Helping students exposed to upsetting content

Helping students exposed to upsetting content

Students may find things they never intended to look at. If your students have been exposed to upsetting content it can hard to know how to help. Netsafe has developed the following advice to guide you through this difficult situation.

What to do if a student is exposed to upsetting content

Regardless of whether students have seen a video, an image or heard about it second-hand, young people may experience emotional distress given the nature of this content. If a student comes to you about something they have seen online, the most important thing you can do is take what they are saying seriously. The other things to do are:

  • Try not to assign blame about how they came across the material
  • Reassure them that it isn’t their fault
  • Don’t trivialise what they have seen by saying that the material may not be real (it is important to deal with their feelings first)
  • Provide comfort and assurance
  • Normalise their response, e.g., ‘It’s normal to be scared/angry/upset/confused’
  • Don’t overreact by taking away the technology – this will make them less likely to talk to you if something else happens and it can make them feel like they are to blame
  • Make sure that they know you are glad that they came to you about it.
What’s Netsafe’s advice to schools if students see upsetting content

As a school, our best advice is to make sure that your students are supported and have avenues to talk about how this content may be affecting them. If young people are expressing feelings about self-harm or suicide then this should be followed up with appropriate mental health support. 
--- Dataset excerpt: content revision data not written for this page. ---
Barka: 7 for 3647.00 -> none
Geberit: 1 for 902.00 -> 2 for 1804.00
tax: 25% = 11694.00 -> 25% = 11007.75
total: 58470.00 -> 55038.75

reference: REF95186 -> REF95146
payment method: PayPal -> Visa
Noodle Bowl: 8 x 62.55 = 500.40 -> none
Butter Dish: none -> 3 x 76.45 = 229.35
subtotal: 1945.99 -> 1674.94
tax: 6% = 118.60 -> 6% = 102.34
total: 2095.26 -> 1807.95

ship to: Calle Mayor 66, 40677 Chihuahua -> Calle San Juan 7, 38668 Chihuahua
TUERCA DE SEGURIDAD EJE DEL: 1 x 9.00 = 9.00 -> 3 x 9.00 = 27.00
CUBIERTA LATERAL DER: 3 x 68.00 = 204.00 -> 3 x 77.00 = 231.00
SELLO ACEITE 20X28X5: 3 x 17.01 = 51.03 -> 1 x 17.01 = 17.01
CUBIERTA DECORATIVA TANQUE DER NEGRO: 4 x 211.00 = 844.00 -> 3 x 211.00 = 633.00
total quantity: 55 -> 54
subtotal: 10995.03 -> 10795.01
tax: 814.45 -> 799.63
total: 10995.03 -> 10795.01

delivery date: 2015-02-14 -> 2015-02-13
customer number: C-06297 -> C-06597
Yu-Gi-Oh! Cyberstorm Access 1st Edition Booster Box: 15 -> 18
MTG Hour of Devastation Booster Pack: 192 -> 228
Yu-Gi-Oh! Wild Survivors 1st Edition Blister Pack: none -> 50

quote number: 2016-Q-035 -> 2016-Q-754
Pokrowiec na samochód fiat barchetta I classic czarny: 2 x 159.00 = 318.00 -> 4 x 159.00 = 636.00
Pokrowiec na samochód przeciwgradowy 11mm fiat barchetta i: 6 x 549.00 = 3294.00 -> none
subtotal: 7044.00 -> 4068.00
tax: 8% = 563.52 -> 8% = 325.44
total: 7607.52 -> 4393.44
 If students do come across content, we’d strongly encourage you to report it to the social media site or website that it’s on, and to report it to Netsafe. Where the content is reported to us, we may be able to assist in having the content flagged and addressed more quickly.  

 It may be appropriate to involve other members of your school community and let them know about what’s happened, such as guidance counsellors, your Board of Trustees, or even parents and whānau, if this has been affecting a lot of students or has caused considerable distress for students.

Netsafe resources

Netsafe’s Responding to Digital Incidents Guide can help you find the appropriate response for your school’s circumstances. If you decide that it’s appropriate to reach out to parents and whānau, or if parents or whānau approach the school about the video, Netsafe has several helpful resources: 

  • Our page on helping young people exposed to upsetting content can help whānau navigate conversations with their young people 
  • Our Online Safety Parent Toolkit is a wider framework for helping parents navigate online safety with their young people  
  • For some whānau, parental controls may be an appropriate solution to help filter out graphic content  
  • If students would like further support they can contact Youthline on free text 234 or call 0800 376 633 

Netsafe can also provide advice for any students or whānau who are concerned about this video.